Lee Collins

Personal information
- Full name: Lee Collins
- Date of birth: 3 February 1974 (age 51)
- Place of birth: Bellshill, Scotland
- Position(s): Midfielder

Youth career
- 1992–1993: Possil United, Celtic Boys Club, Partick Thistle.

Senior career*
- Years: Team / Apps / (Gls)
- 1993–1995: Albion Rovers / 45 / (1)
- 1995–2000: Swindon Town / 64 / (2)
- 2000–2003: Blackpool / 66 / (2)
- 2003: → Morecambe (loan) / 6 / (0)
- 2003–2004: Morecambe / 12 / (1)
- 2004–2006: Stenhousemuir / 30 / (4)
- Total:  / 223 / (10)

= Lee Collins (footballer, born 1974) =

Scottish footballer

Lee Collins (born 3 February 1974 in Bellshill, North Lanarkshire) is a Scottish former professional footballer.

==Professional career==

Collins began his professional career in his native land with Albion Rovers. After two years, 45 league appearances, and one goal for the club, he moved south of the border to join English club Swindon Town. He remained at the County Ground for five years, making 64 appearances and scoring two goals. He won the Division Two championship with them in 1995–96.

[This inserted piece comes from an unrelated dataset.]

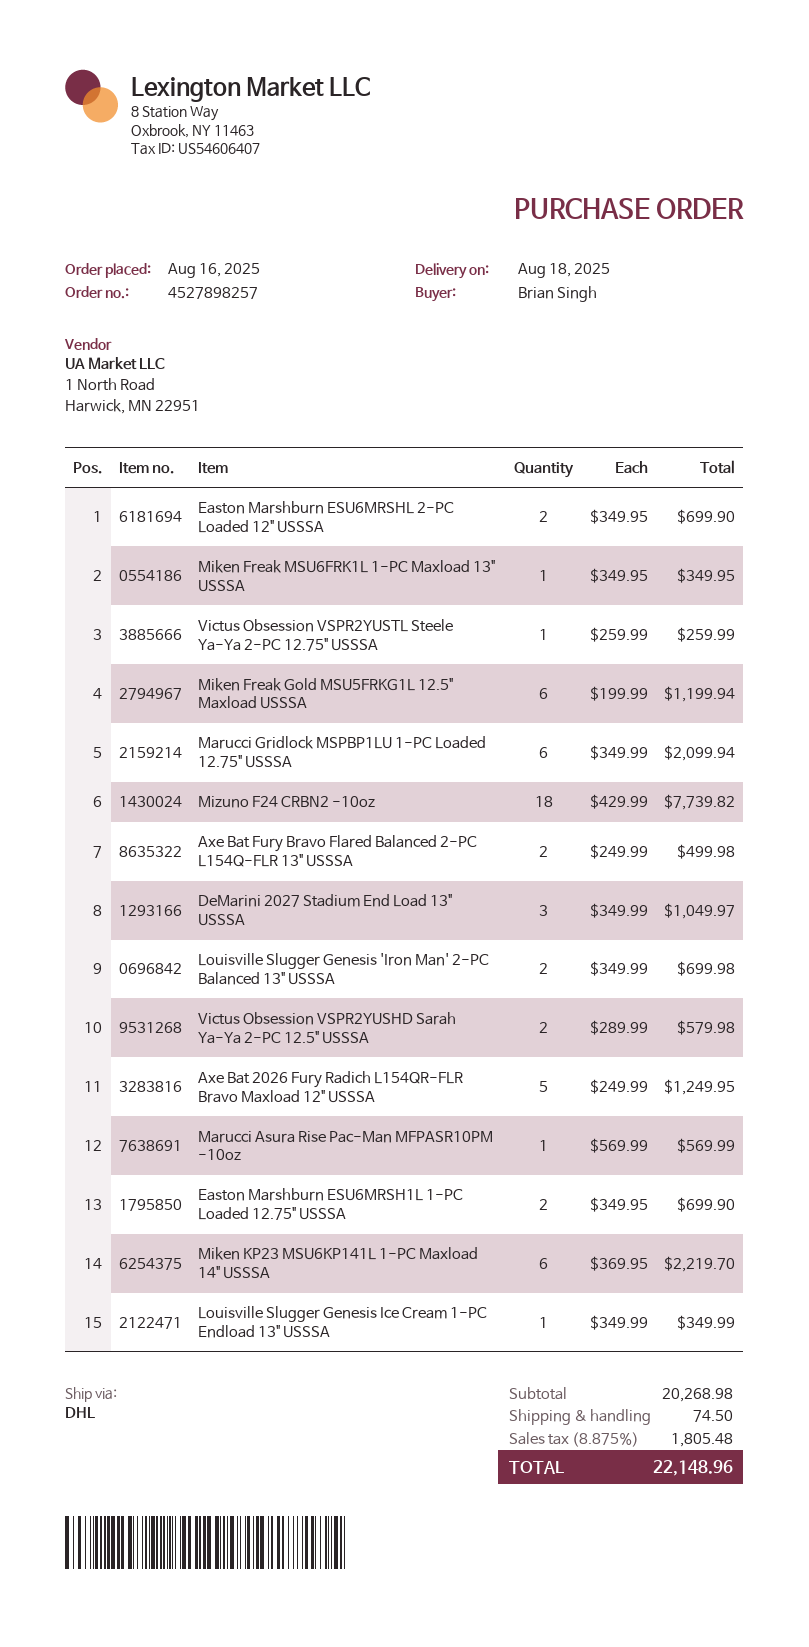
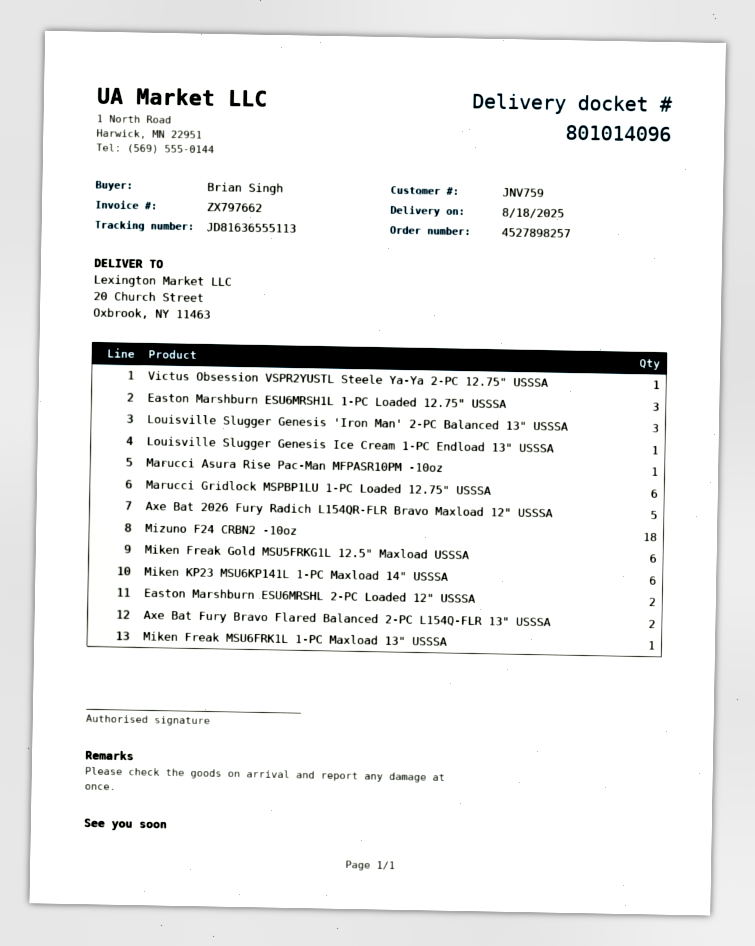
DeMarini 2027 Stadium End Load 13" USSSA: 3 -> none
Louisville Slugger Genesis 'Iron Man' 2-PC Balanced 13" USSSA: 2 -> 3
Victus Obsession VSPR2YUSHD Sarah Ya-Ya 2-PC 12.5" USSSA: 2 -> none
Easton Marshburn ESU6MRSH1L 1-PC Loaded 12.75" USSSA: 2 -> 3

In 2000, Steve McMahon, Collins' former manager at Swindon, signed him for Blackpool. Collins remained at Bloomfield Road for three years, making 66 appearances and scoring two goals. He won promotion via the Division Three play-offs in his first season with the club. In 2002 he started the final as Blackpool won the 2001–02 Football League Trophy.

In 2003, he was loaned to non-league Morecambe, and he went on to make the move permanent after negotiating a pay-off deal with Blackpool chairman Karl Oyston.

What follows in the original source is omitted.